So then it’s like poker or blackjack. You walk away from the poker table, the blackjack table. And you’re like, man, I really, I think I actually made money or there, I really believe that I made money. You know, I came in with a thousand. I only left with 200, but you know, I made money somehow. And you know, we, we kind of lie to ourselves a little bit.
So that’s the blackjack mentality that happens in real estate. So we’re going to talk about how to properly analyze real estate investing so that you can make a great decision on whether it’s right for you or not. We’re going to talk about some tax pros and cons, and then we’re going to talk a couple other items, like maybe a LLC trusts.

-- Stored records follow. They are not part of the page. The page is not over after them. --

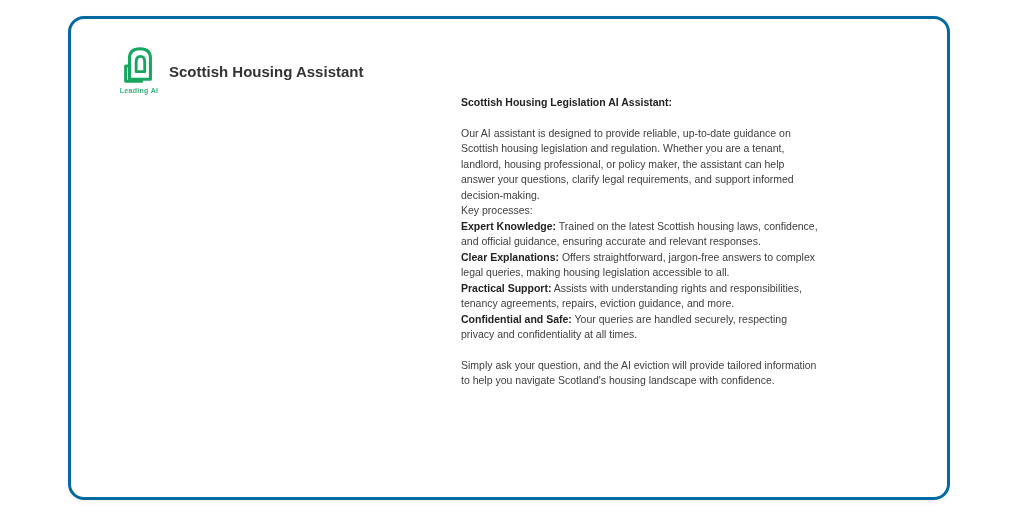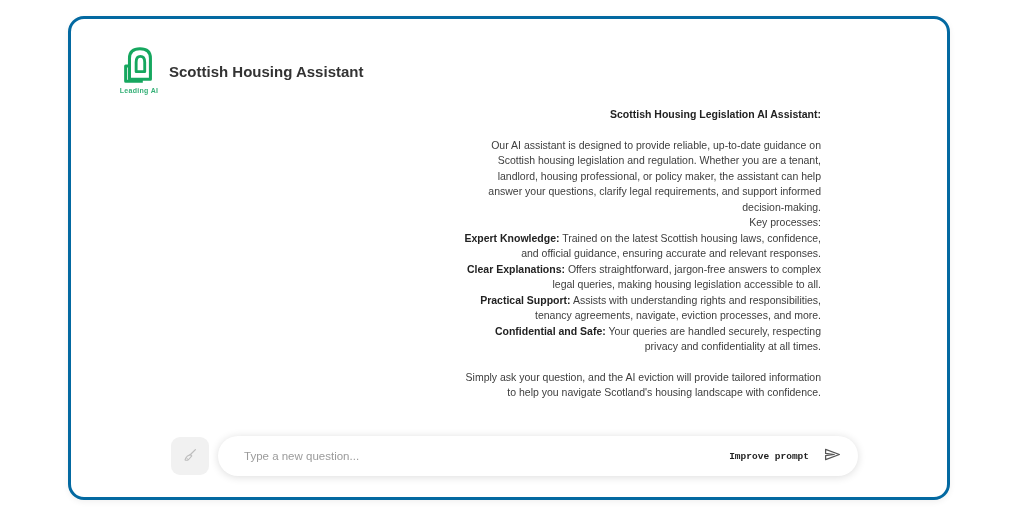"Scottish Housing Legislation AI" .intro { text-align: right -> none; top: 88px -> 76px }
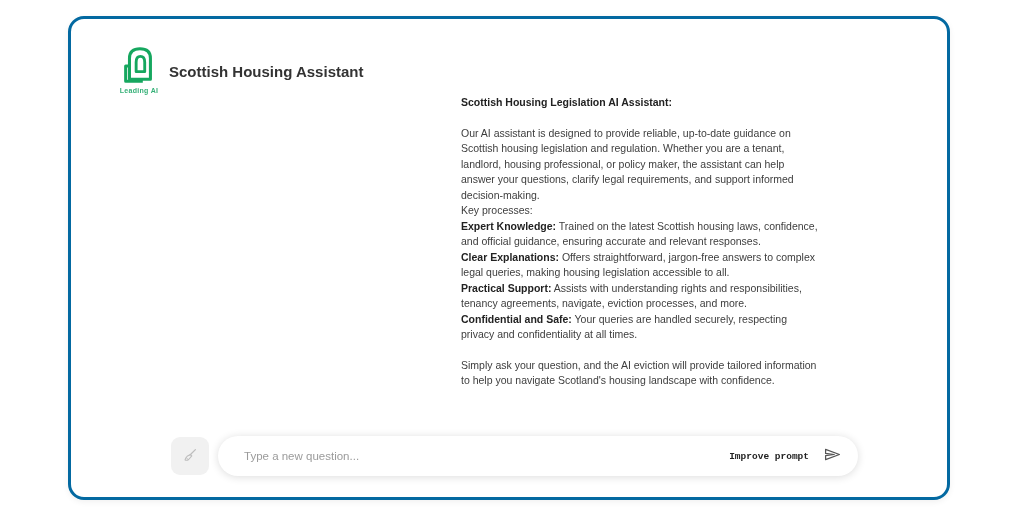"Assists with understanding rights and" span { text: navigate, eviction processes -> repairs, eviction guidance }
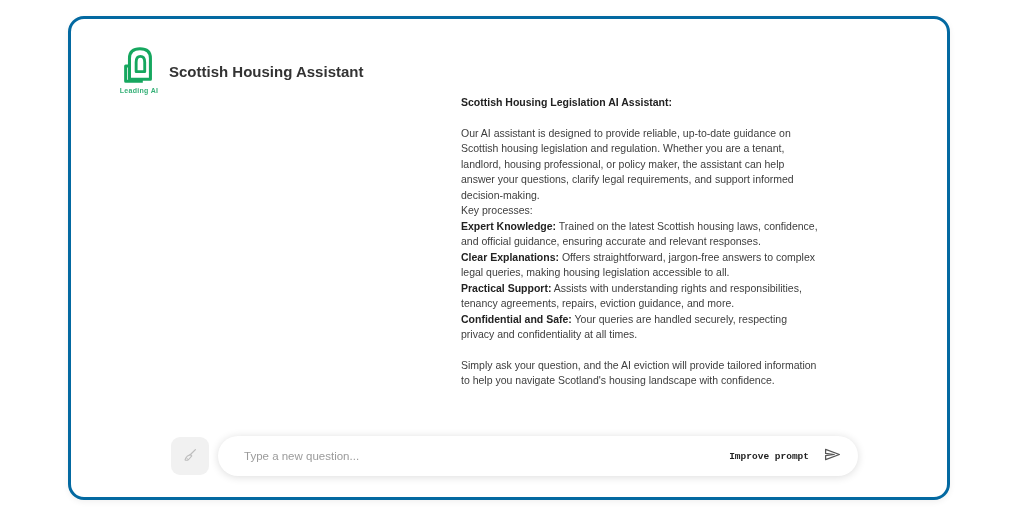"Type a new question..." div.composer { html: <div> <button> <span> <svg> <path></path> <path></path> <path></path> </svg> </span> </button> <div> <input> <button>Improve prompt</button> <button> <span> <svg> <path></path> </svg> </span> </button> </div> </div> -> none }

Self-directed kind of stuff in, uh, although I’ll lump those three topics into one point I had to only have three, so that’s okay. So we did that. You liked that very
Rob: quick. All right. Yeah.
Charlie: So what do you all think? I mean, I didn’t fall asleep on you. Yeah. You weren’t paying attention. Do you all want to, uh, What do you think about real estate before I jump into this diatribe that I have and do all this talking?
Yeah. Give me some inputs. Yeah. And
Rob: the millennial perspective?
Ben: Well, I mean, you get on Tik TOK or Twitter or Instagram. I mean, you hit
Charlie: on Tik TOK. I know.
Ben: I, uh, I downloaded it and then I deleted it within maybe 10 minutes of down there, but I do, I do see a lot of videos and, and a lot of them are about how it seems like it’s millennial focus or something, but about how, you know, it’s a second stream of income, you can get, get rich, quick doing real estate somehow.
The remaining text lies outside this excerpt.